第23章

篝火哔哔作响,几条不大的鱼架在上面烤着,散发出久违的、让人疯狂分泌唾液的焦香。每个人眼里都冒着绿光,死死盯着那点可怜的食物,喉咙不住地滚动。温热水汽从破碗里袅袅升起,氤氲了一张张冻得发青、却终于有了点活气的脸。

秦先生把那点热水几乎匀给了每一个伤员,最后才轮到他自己。他呲牙咧嘴地灌下小半碗,长长哈出一口白气,像是把积在肺里的冰碴子都咳了出来。他没看鱼,目光扫过或坐或躺的队员,最后落在我身上,极快,又移开,像是在确认什么,又像是怕看得太久,会惊扰了什么。

我捧着手里那碗温热,小口小口地啜着。水有点淡淡的硫磺味,滑过喉咙,却比任何琼浆玉液都甘甜。
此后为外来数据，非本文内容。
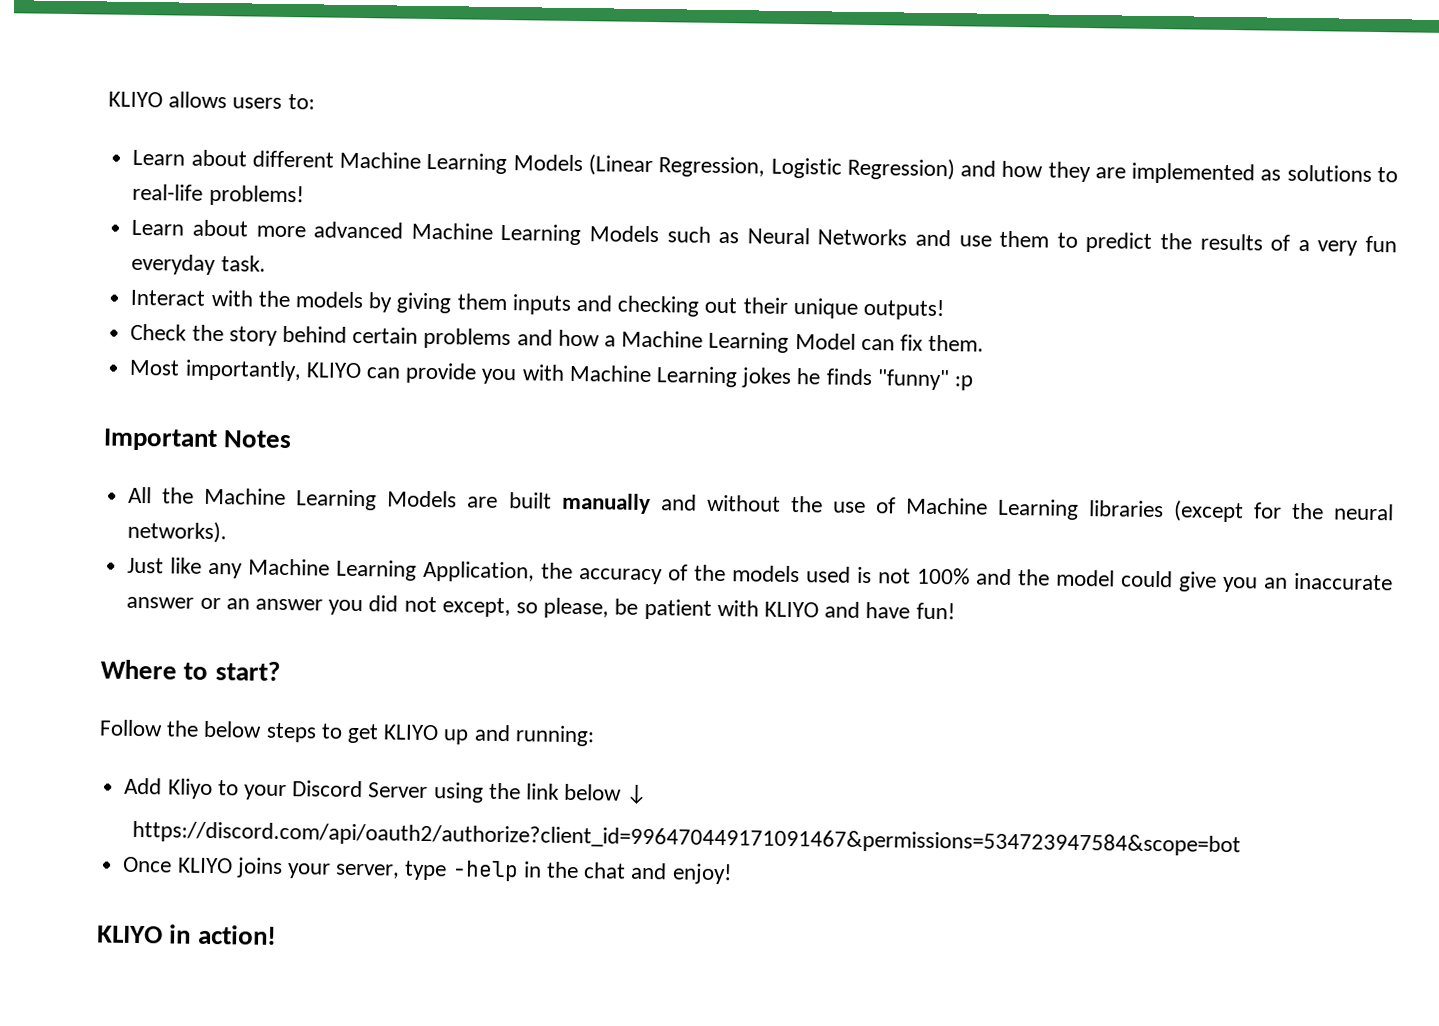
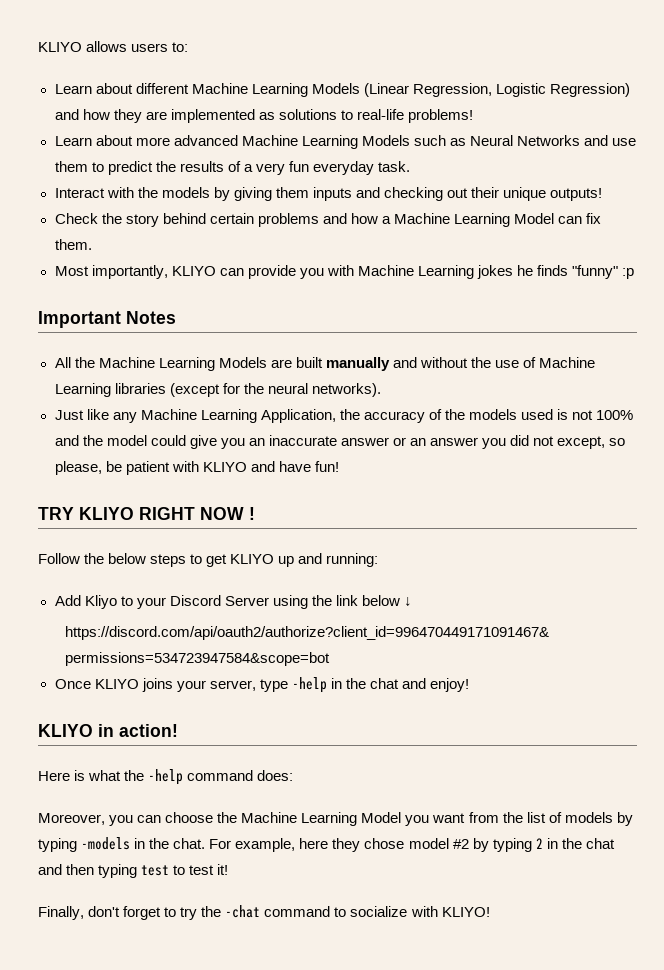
[100,659,281,681] Where to start? -> [38,507,255,520] TRY KLIYO RIGHT NOW !
(277, 934) none -> [38,769,294,785] [38,812,633,826] [38,837,615,852] [38,864,229,878] [38,905,490,920] // Here is what the -help command does: // Moreover, you can choose the Machine Learning Model you want from the list of models by typing -models in the chat. For example, here they chose model #2 by typing 2 in the chat and then typing test to test it! // Finally, don't forget to try the -chat command to socialize with KLIYO!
身体里那被冻僵的、掏空的感觉,被这点暖意一点点化开,但更深处的疲惫和那种被业火反复灼烧后的虚无感,却沉甸甸地坠着,纹丝不动。

我偷偷抬眼,看向对面的紫英。

他靠坐在一块背风的石头下,那个小战士正小心地喂他喝水。他眼睛半阖着,长而密的睫毛垂下来,在火光投下浅浅的阴影,遮住了眼底的情绪。烧好像退下去一点,但脸色依旧难看,嘴唇干裂得起皮。喝水的动作很慢,带着一种筋疲力尽后的迟钝。

他似乎察觉到了我的注视,眼皮很轻微地颤动了一下,却没睁开,也没转头,只是握着破碗的手指,无意识地收紧了些,指节泛出青白色。

他在回避。

回避我,回避那张照片,回避那被猝不及然剖开、血淋淋摊在雪地上的过往。

我心里像被什么东西揪了一下,闷闷的疼。赶紧低下头,盯着碗里晃荡的水面。

鱼烤好了。很小,每人只能分到指节长的一小条,塞牙缝都不够。但没人抱怨,几乎是怀着一种虔诚的态度,仔细地、连最小的鱼刺都嚼碎了咽下去。

短暂的进食后,疲惫如同潮水般更凶猛地涌上来。篝火旁,人们互相依偎着,很快响起了沉重的、带着病态鼾声的睡眠。能睡一会儿,就是最大的奢侈。

秦先生没睡。他强打着精神,安排了两个还能撑住的战士守夜,自己则拖着那条伤臂,围着这小小的临时营地慢慢踱步,警惕地听着四周的动静。他的背影在火光和黑暗的交界处显得异常孤独而沉重。

我也睡不着。眼睛又酸又涩,脑子却清醒得可怕。掌心的符文安分得出奇,只有一点使用过度后的、隐隐的酸麻。但那种被庞大怨气和情感冲击后的余波,还在意识深处嗡嗡作响。照片上紫云温柔的笑脸,和紫英最后那痛苦惊惶的眼神,交替闪现。

还有……那指向温泉的、微弱的生机牵引。

业火……你到底是什么?毁灭和生机,为什么能同时存在于一体?

胡思乱想间,守夜战士极轻的鸟叫声突然响起!

不是警报,是提示。

所有睡着的人几乎瞬间惊醒,猛地抓向身边的武器,紧张地望向外围黑暗。